清虚庵的师太和我家有几份交情,我父亲在世时,给过不少资助。我们一家每年都来进香,解放后,因为父亲去世,家境逐年贫困,母亲又胆小怕事,就不再来了。但这条山路,我从小就很熟悉。我带着她,在黑暗的丛林中奔走一夜,竟然没有迷走。晨曦初现时,我们到了。师太是个很慈祥的老人,她一看就知道我们落难,她没有多问,打开寺门把我们领进来,直接安顿在后院的厢房里。就是这里,唉!我现在看不见了,但这里的一切我都清清楚楚地记在脑子里。
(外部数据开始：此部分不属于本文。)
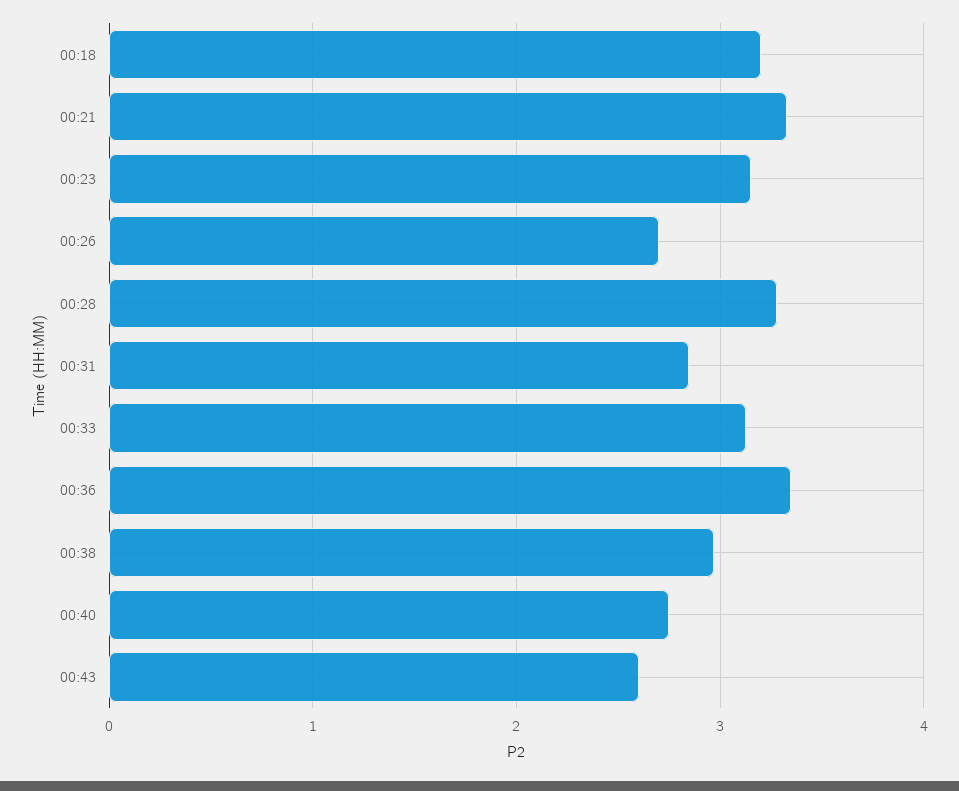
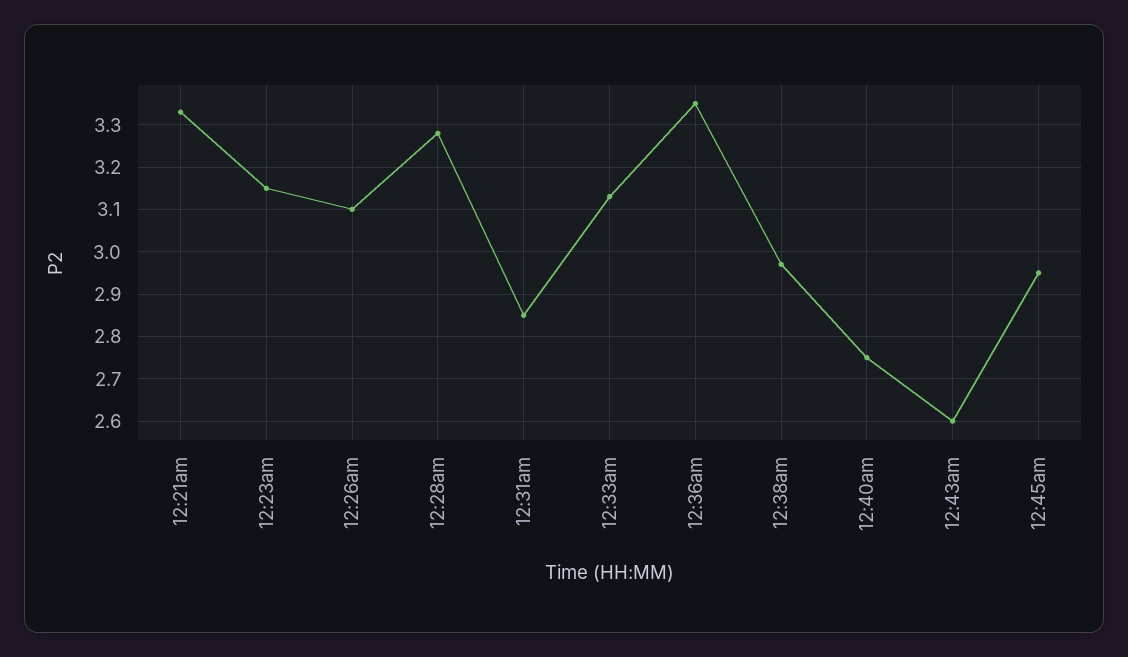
00:18: 3.2 -> none
00:26: 2.7 -> 3.1
12:45am: none -> 2.95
她一见到师太,忙跪倒在地,拼命朝师太磕头。她肯求师太收她做尼姑,师太看了看她,没有答应。师太说她心中有仇恨,眼中有杀气,暂时不能收她。我看出她很失望,安慰她,只要静心呆在这里,不去想其他事情,一心一意念经求佛,师太会改变主意的。她果然很听话,高高兴兴地住下来,每天早早起床,挑水扫地,她的动作快得神奇,我们明明看见她刚刚拿出扫帚,眨眼功夫一个院子扫完了。师太对她很满意,准许她空时去前殿听经。我叮嘱她尽量避开生人,香客们来时,就老老实实呆在后院厢房里,千万别出去。一开始她还听进去,可时间一长,就麻痹大意。